I came back to Central Secratriat and took an auto after struggling and waiting for the correct bus number and bus. I came to India Habitat Centre. The feeling I had was different from the last two days of the Summit.

The day begin with the key note address from Mr. Keshav Varma, Head of Global Urban Programme, World Bank Institute. Calling himself unfit for the high profile job in an organization such as World Bank and The World Bank Institute he declared his love for being in streets and believing in development form the grass roots. He said in India people don’t have an understanding of urbanization. And at the same time the small and medium cities are not ready to absorb migration. He said there are two basic issues that has to be dealt with from his own experience of a Municipal Corporation of Ahmedabad.

1. Cities are excluded from economic planning. There is tension instead of cooperation in cities.
2. City management is of low level. Billions of rupees of resources in city remain unorganised.

It was interesting to know that in his term Ahmedabad was the only city to launch Municipal Bonds in whole of the South Asian region. He was successfully able to recover Ahmedabad from plague and developed it during it’s term. He considered plague as an opportunity because after that people started taking the issue of development more seriously. It was important to modernize and professionalize the administration.

The discussion topic was learning from diversity. Mr. Amitabh Kant from Delhi Mumbai Industrial Corridor Corporation focussed on how development in a city be able to generate an economic activity such as tourism. For tourism development four important aspects to be developed were toilets, lighting, signage and visitor information centre. And a partnership in community, private sector and government in also necessary.

Mr. Amit Kapoor, Chairman, Institute for Competitiveness talked about the competitiveness of our people in general. Each one of us is rational individually but collectively we are as irrational.

Ms. Shikha Jain from Jaipur Virasat Foundation focussed on a heritage based economy and considering heritage as a resource and development policy. She informed about current projects being run in different cities in Rajasthan under the Heritage Council.

The next session was on Liveability in the Urban Design Matrix. It was mainly about planning and Delhi Masterplan was an obvious target of most of the panelists. There were flaws and lack of futuristic thinking in the plan and thus it could not be successful. The other reason pointed by Mr. Sanjeev Sanyal was because of lack of implementation which is because of bad governance. He said Strategic Interventions directed on problems in government process can be a lot helpful in the process of development. Mr. Manit Rastogi from Morphogenesis gave information on his project on Delhi Naalas. His solution I think is brilliant and simple. It has the potential for sustainable development of the city as whole.

Whose city is anyway?
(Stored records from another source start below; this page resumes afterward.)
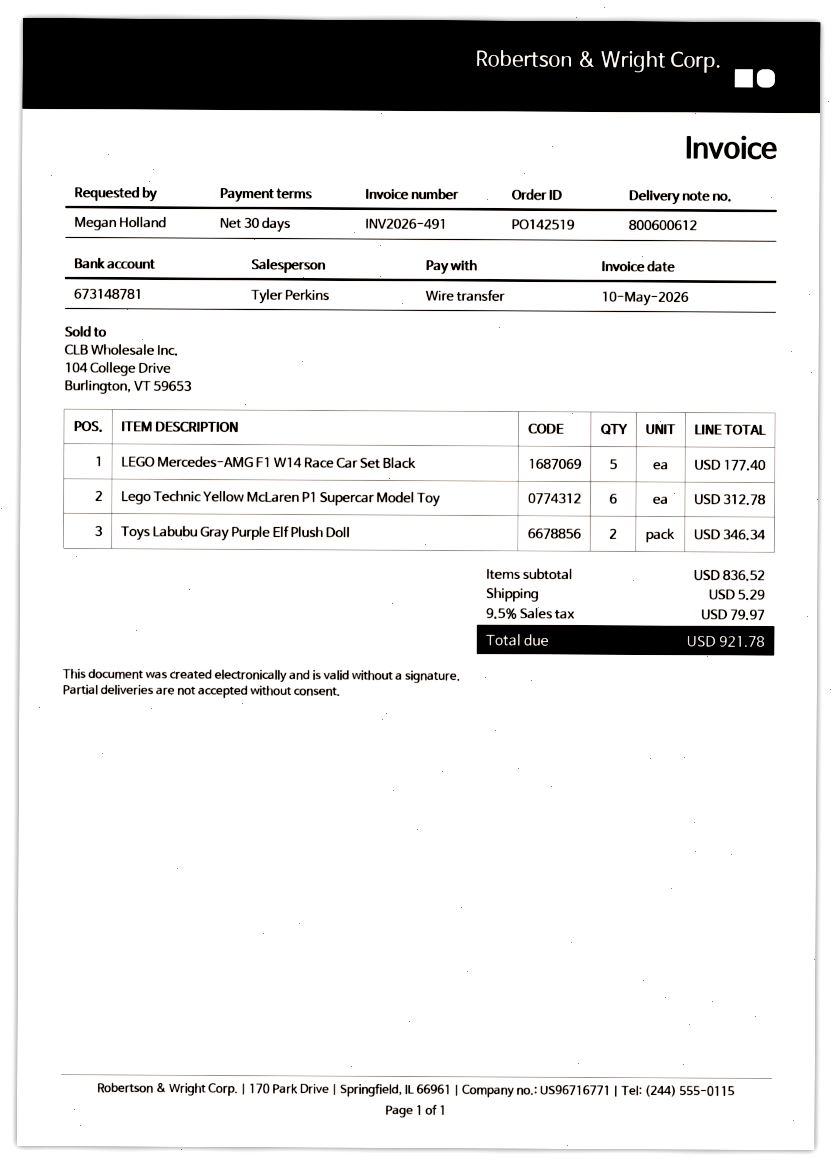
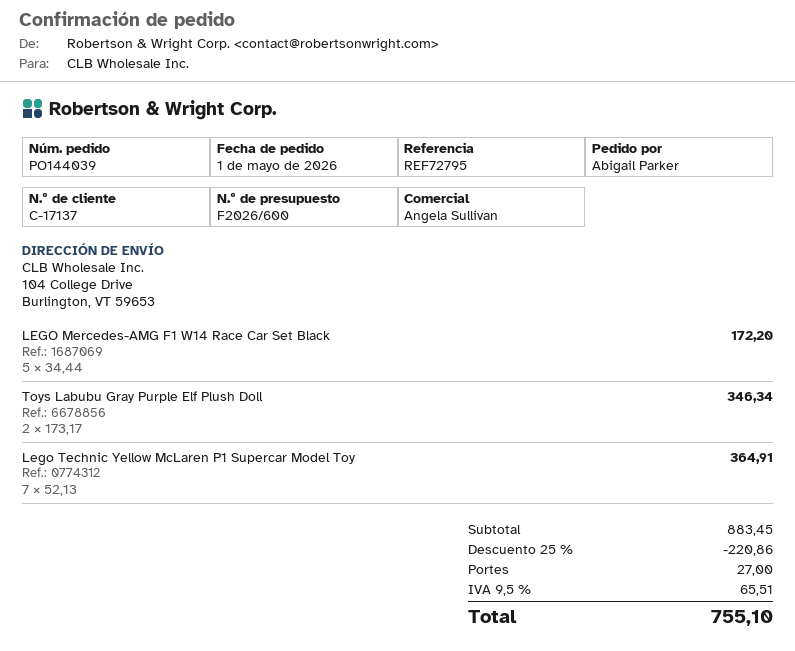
order number: PO142519 -> PO144039
ordered by: Megan Holland -> Abigail Parker
sales rep: Tyler Perkins -> Angela Sullivan
LEGO Mercedes-AMG F1 W14 Race Car Set Black: 5 for 177.40 -> 5 for 172.20
Lego Technic Yellow McLaren P1 Supercar Model Toy: 6 for 312.78 -> 7 for 364.91
subtotal: 836.52 -> 883.45
discount: none -> 25% = 220.86
shipping: 5.29 -> 27.00
tax: 9.5% = 79.97 -> 9.5% = 65.51
total: 921.78 -> 755.10

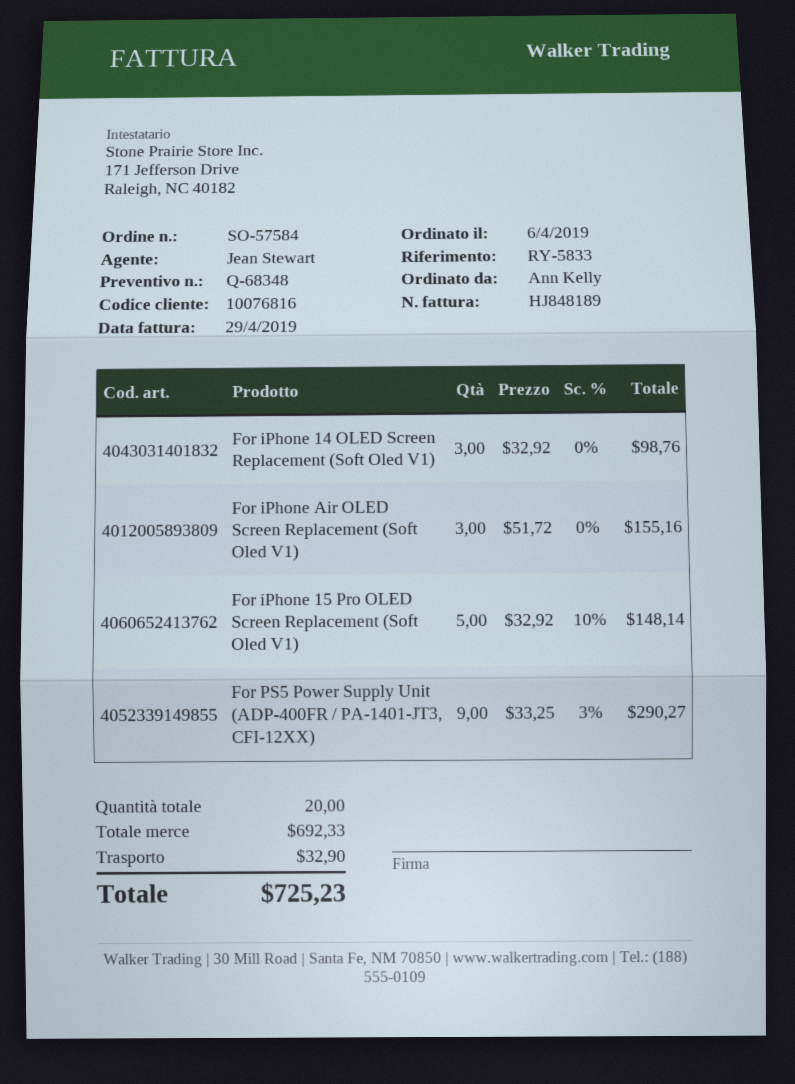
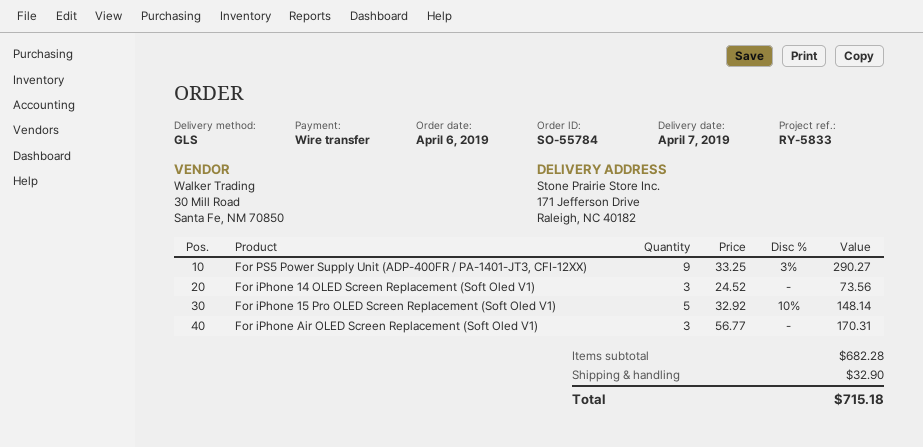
order number: SO-57584 -> SO-55784
For iPhone 14 OLED Screen Replacement (Soft Oled V1): 3 x 32.92 = 98.76 -> 3 x 24.52 = 73.56
For iPhone Air OLED Screen Replacement (Soft Oled V1): 3 x 51.72 = 155.16 -> 3 x 56.77 = 170.31
subtotal: 692.33 -> 682.28
total: 725.23 -> 715.18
It was a very good session partly because of it’s humane values and partly because the chair was Mr. Arun Maira, Member of Planning Commision, GoI. I loved his way of giving speach and quoting at times from some or other book always in his hand. I liked what Meera Sanyal said about the the city she would like to see is where all the people can live in dignity. She also said a city should be safe for children, if it is safe for them it is safe for everyone. And Mr. Jehangir Pocha said that the city should be natural and not artificial in every sense. He wanted to promote in city taxation so the money generated from a city is spent in the same city only. Mr Ravi of WWF focussed that even trees and birds of a city should be taken care of in a city. The city belongs to them also. While Mr. Shivramakrishnan feels that even migrants in a city should feel that the city belongs to them also. Gated communities are something that should be unwelcomed. The city belongs to everyone. On the question to how to bring about the change all the panelists agreed that someone has to come forward, organize the community and then force the government and administration to work for the development.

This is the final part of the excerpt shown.